Keywords

1 Introduction

Human Activity Recognition (HAR) [4, 6, 31] from videos represent a relevant area of computer vision research. Its utility in many areas has increased the demand of broader analysis in the field, producing an increase of publications related with Computer Vision in HAR [4, 26, 31]. Some of its applications are: human health care [17], video labeling [27, 28], surveillance [21, 26]and human-computer interaction [1, 24], among others. There are many approaches in the literature to identify human activities from video with remarkable results. However, dealing with video implies solving certain issues that eventually lead to some drawbacks in the final systems of HAR video processing. Some examples are high computational costs, dataset specificity or the dependency of the temporal movement sequence.

Vision-based HAR can be summarized as a combination of extracting some features from a sequence, and discriminating between activities by means of a classification system. The most important difficulties of feature extraction in video processing are: (i) overlap and variability between and within classes, (ii) temporal differences between samples (iii) impact and complexity of the environment and (iv) quality of the data. As an example of the first problem, a video may contain activities that include similar movements (e.g. reading and using a tablet) but also can include activities that are carried out differently by different people (e.g. cooking). Following this last case we can find others examples of the second problem. Among others, the duration, repetition or even order of execution of an activity can differ greatly, causing variations in the temporal structure, or sequence, of the activity. Finally, the capability to identify the background depends on many factors such as color difference, movement of the camera, or even quality of the recorded video.

There are a considerable variety of methods that aim to solve these problems in the literature [4, 6, 31]. However, as we introduced before, the inherent drawbacks of these methods require additional adjustments in order to be used in a real-world application. In this work, we aim to use compression algorithms as a parameter free dissimilarity approach (among other reasons, see Sect. 2.1) to identify human activities in video files. The idea behind using a parameter free method is to identify the relevant information without performing any low level analysis on the data. This is to increase the applicability of the method (due to the lack of specificity and parameters) while decreasing its computational costs (that some times make the system prohibitive to real-world implementations). Also, the use of compression distances over video data represents a novel application with remarkable applications for video analysis.
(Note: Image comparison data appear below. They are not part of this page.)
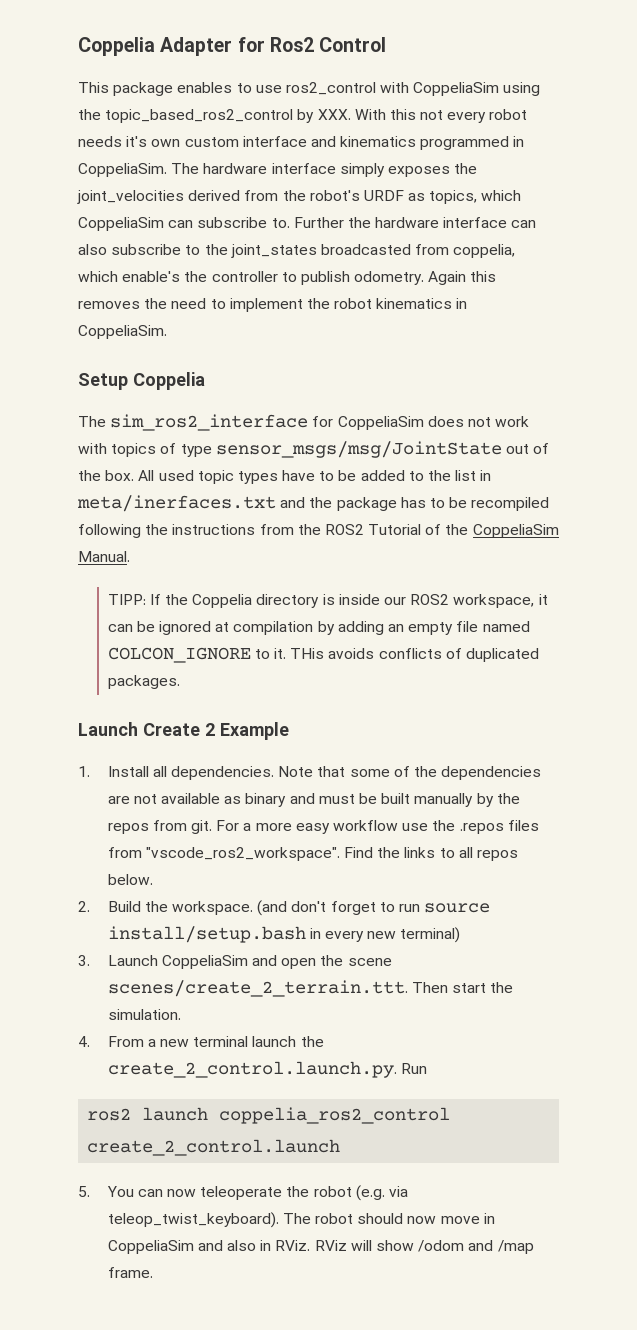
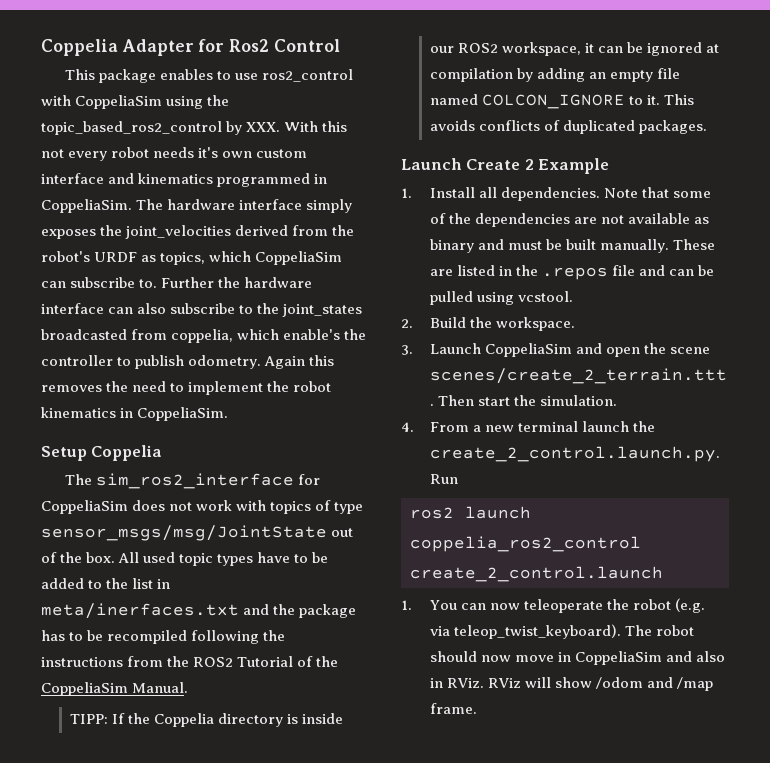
- THis avoids conflicts of duplicated packages.
+ This avoids conflicts of duplicated packages.
- Note that some of the dependencies are not available as binary and must be built manually by the repos from git. For a more easy workflow use the .repos files from "vscode_ros2_workspace". Find the links to all repos below.
- 2. Build the workspace. (and don't forget to run source install/setup.bash in every new terminal)
+ Note that some of the dependencies are not available as binary and must be built manually. These are listed in the .repos file and can be pulled using vcstool.
+ 2. Build the workspace.
- 5. You can now teleoperate the robot (e.g. via teleop_twist_keyboard).
+ 1. You can now teleoperate the robot (e.g. via teleop_twist_keyboard).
In this work, we have developed a video-to-ASCII processing method to locate and convert the activity of the video files into suitable objects for a compression algorithm. In order to test the capabilities of these methodology, we have performed experiments over the Activities of Daily Living Dataset [22] (see Sect. 3). This dataset is composed of different videos of human activities, performed by different subjects. Each video is recorded from a fixed point of view and stored in Audio Video Interleave (AVI) format, using the Motion JPEG video codec. In our experiments we try to discriminate between each pair of activities, parsing each video into our ASCII video format and using a widely used compression distance (the so-called Normalized Compression Distance or NCD) together with a hierarchical clustering. The results obtained using our methodology report a good separability between most of the pairs of activities. These results suggest that this measure could be used as an alternative methodology to identify video HAR.

2 Methodology

As mentioned before, we have used the Activities of Daily Living Dataset [22]. This data set has been used in several studies on human activity recognition in the literature [2, 20]. In this Section we will introduce the compression distances, (as the methodology that we have used in this work) the methodology to convert video streams into ASCII objects and the clustering procedure to measure the identification capabilities of the NCD.

Fig. 1.
figure 1

Video activities examples, obtained from the Activities of Daily Living Dataset [22]. The five upper pictures belong to the activities labeled as: “answer phone”, “chop banana”, “dial phone”, “drink water” and “eat banana”. The five lower pictures belong to the activities labeled as: “eat snack”, “look up in phonebook”, “peel banana”, “use silverware” and “write on whiteboard”.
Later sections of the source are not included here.